The target material may include, for example, one or more elements selected from transition elements.
Atomic% or less, and a 3A group element is essential as the transition element
And then rapidly solidifying a molten alloy consisting essentially of Al to form a powder, and then sintering the obtained powder under pressure.

In particular, in order to prevent splash,
It is necessary to make the shape as fine as possible so that the compound present in the target material does not crack during the manufacturing process. Preferably, the maximum circumscribed circle diameter of the compound dispersed in the Al matrix is substantially 5 μm or less. More preferably, 0.5 μm in the sectional structure of the target material.
The aspect ratio defined by the major axis / minor axis of the above compound is 1
0 or less, more preferably less than 5.

In the present invention, particularly, the group 3A element easily forms a flaky compound with Al. For this reason, in the process of manufacturing the target material, the compound is likely to be broken and voids causing splash are likely to occur. Therefore, the present invention is particularly effective for an Al-based target material to which a group 3A element is added.

The above-described method of producing a powder by rapid solidification treatment merely reduces the Al region (hereinafter, referred to as Al uneven distribution region) which does not contain a compound with Al having a major axis of 0.5 μm or more as described above. However, the method is also effective as a method for obtaining a target material of the present invention in which the compound to be dispersed is finely divided and the fine compound described above is dispersed. That is, even if the rolling treatment is performed, a target material with less occurrence of splash due to cracking of the compound can be obtained.

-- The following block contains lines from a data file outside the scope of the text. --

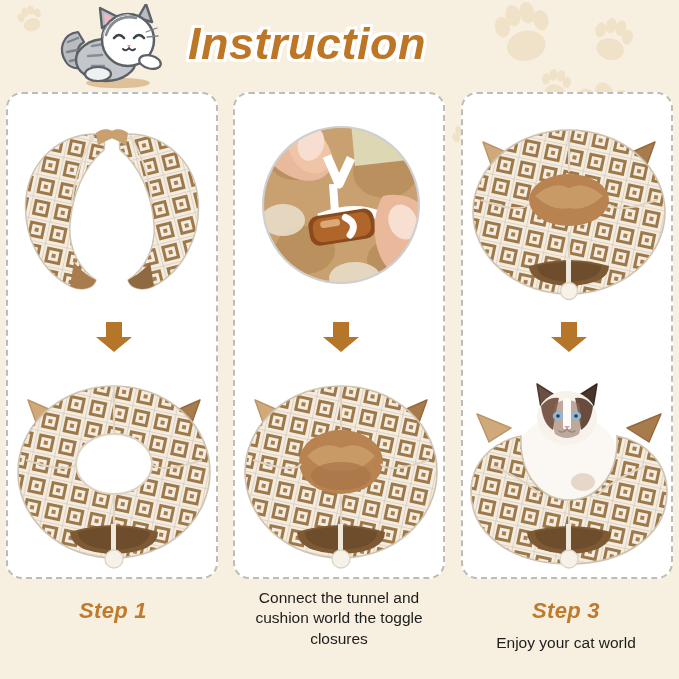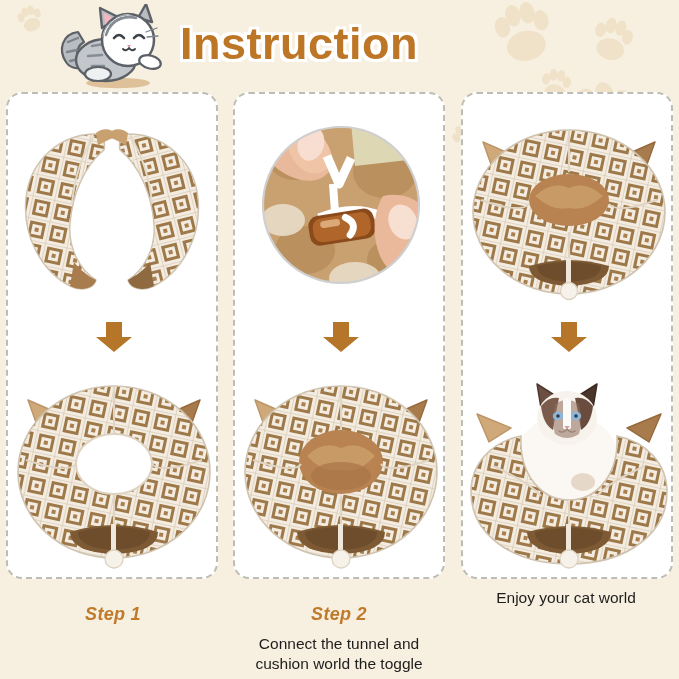"Instruction" .title { font-style: none -> italic; left: 180px -> 188px }
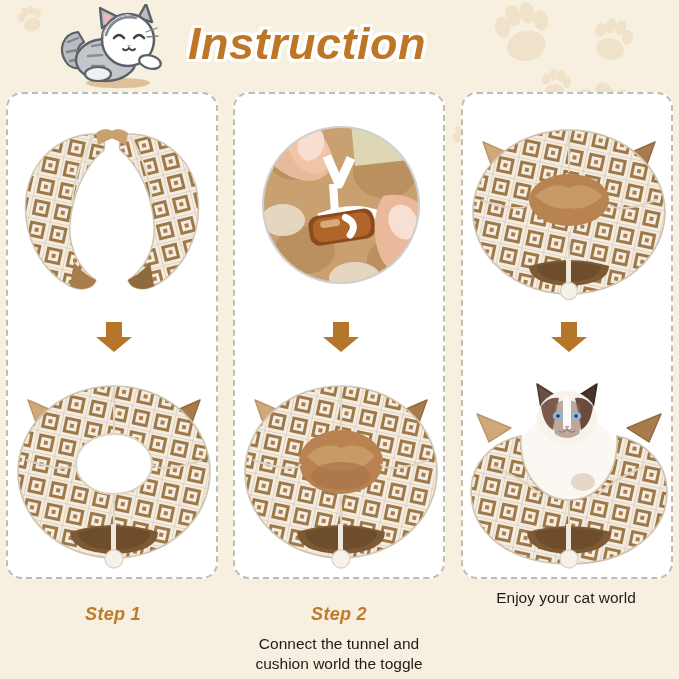"Step 1" .steplabel { font-size: 18px -> 22px; margin: 16px 0 9px 0 -> 10px 0 9px 0 }
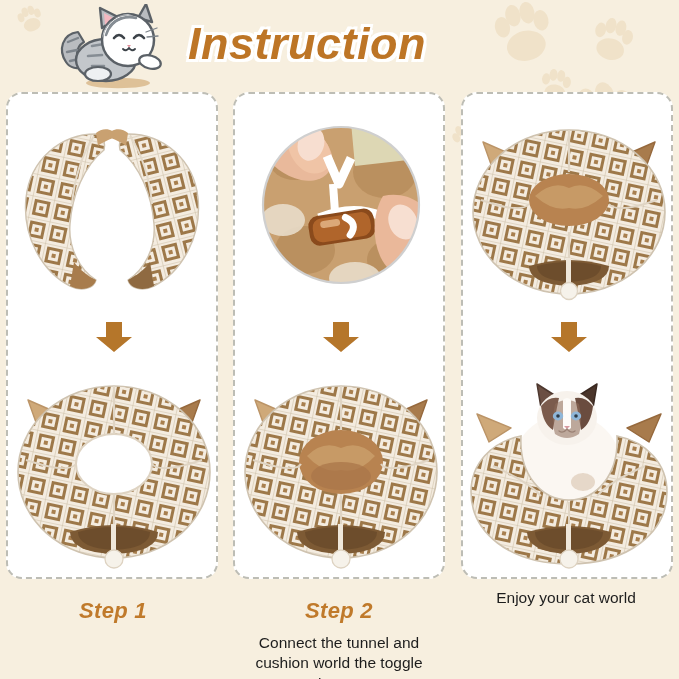"Step 2" div.steplabel { html: <div>Step 2</div> -> none }
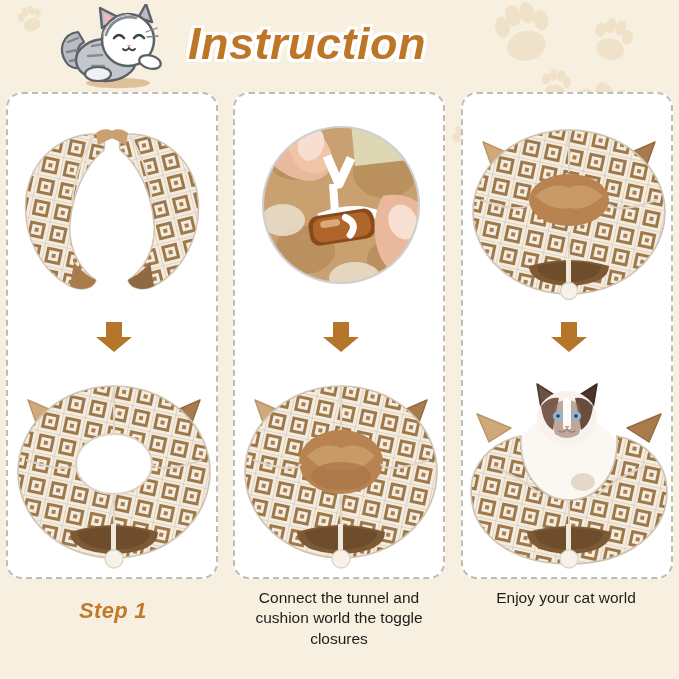"Step 3" div.steplabel { html: none -> <div>Step 3</div> }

[0021] Specifically, the target material of the present invention, e.g., one or element selected from transition elements, or two or more comprise 10 atomic% or less, as the transition element
The present invention is to obtain a target material by rapidly solidifying a molten alloy consisting essentially of Al containing a Group 3A element and the remainder substantially made of Al, and then subjecting the obtained powder to pressure sintering and then rolling. Can be adopted.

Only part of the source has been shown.